II. - La première section fait l'objet de versements réguliers du budget général. Elle fait l'objet d'une autorisation de découvert évaluative dont le montant est fixé chaque année par la loi de finances. En cas de dépassement de l'autorisation de découvert, le ministre chargé des finances informe sans délai les commissions des finances de l'Assemblée nationale et du Sénat du montant et des circonstances de ce dépassement.

La seconde section fait l'objet d'une autorisation de découvert limitative dont le montant est fixé chaque année par la loi de finances.

III.- Le Gouvernement transmet au Parlement le compte rendu d'un audit contractuel organisé chaque année sur les états financiers du compte de commerce, sur les procédures prudentielles mises en oeuvre, sur l'ensemble des opérations effectuées en vue de couvrir les charges de la trésorerie et de gérer les liquidités ou les instruments d'endettement de l'État, ainsi que sur l'incidence de ces opérations sur le coût de la dette.

9. Texte définitif

Article 54 devient Article 113

I. - Le compte de commerce prévu au II de l'article 22 de la loi organique n° 2001-692 du 1er août 2001 relative aux lois de finances est divisé en deux sections.

La première section retrace les opérations relatives à la gestion de la dette et de la trésorerie de l'État, à l'exclusion des opérations réalisées au moyen d'instruments financiers à terme. Elle comporte, en recettes et en dépenses, les produits et les charges résultant de ces opérations ainsi que les dépenses directement liées à l'émission de la dette de l'État.

La seconde section retrace les opérations de gestion de la dette et de la trésorerie de l'État effectuées au moyen d'instruments financiers à terme. Elle comporte, en dépenses et en recettes, les produits et les charges des opérations d'échange de devises ou de taux d'intérêt, d'achat ou de vente d'options ou de contrats à terme sur titres d'État autorisées en loi de finances.
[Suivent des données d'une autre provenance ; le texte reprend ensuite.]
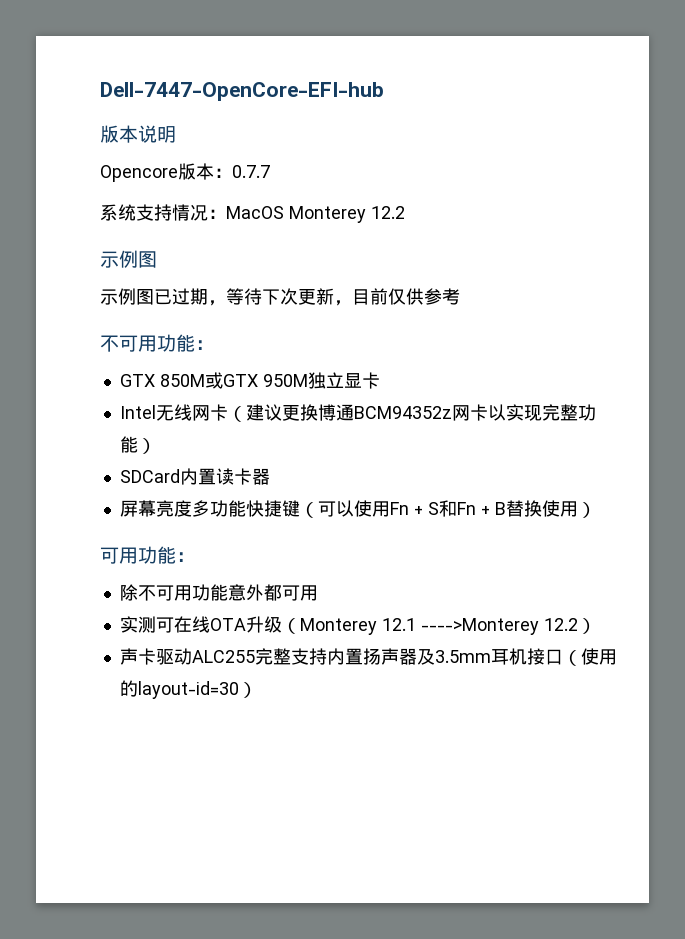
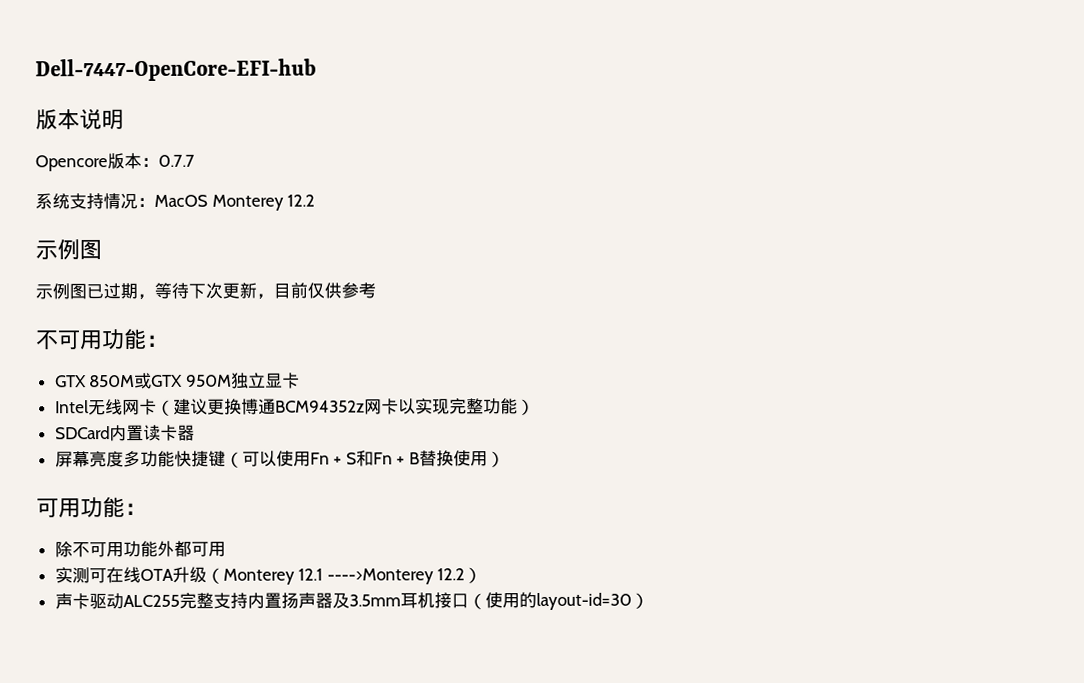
[227,584,246,601] 意 -> (158, 548) none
II. - La première section fait l'objet de versements réguliers du budget général. Elle fait l'objet d'une autorisation de découvert évaluative dont le montant est fixé chaque année par la loi de finances. En cas de dépassement de l'autorisation de découvert, le ministre chargé des finances informe sans délai les commissions des finances de l'Assemblée nationale et du Sénat du montant et des circonstances de ce dépassement.

La seconde section fait l'objet d'une autorisation de découvert limitative dont le montant est fixé chaque année par la loi de finances.

III. - Le Gouvernement transmet au Parlement le compte rendu d'un audit contractuel organisé chaque année sur les états financiers du compte de commerce, sur les procédures prudentielles mises en oeuvre, sur l'ensemble des opérations effectuées en vue de couvrir les charges de la trésorerie et de gérer les liquidités ou les instruments d'endettement de l'État, ainsi que sur l'incidence de ces opérations sur le coût de la dette.


* (21) On pourra d'ailleurs considérer sans grand mal que le principe de régularité s'entend d'une régularité hebdomadaire conjuguée à une régularité mensuelle.

* 22 La charge nette de la dette s'obtient en déduisant les recettes de placement de trésorerie et les recettes de coupons courus. Ces dernières proviennent du fait que l'Etat émet au cours de l'année des titres qui présentent des caractéristiques semblables (on parle de titres assimilables) : payer un « coupon couru » revient pour l'investisseur à acheter le droit de recevoir un coupon plein (portant sur 12 mois) à la date anniversaire du titre et à restituer par avance un trop-perçu d'intérêt venant du fait que le titre a été acheté en cours d'année.

* 23 Loi n° 2000-1353 du 30 décembre 2000.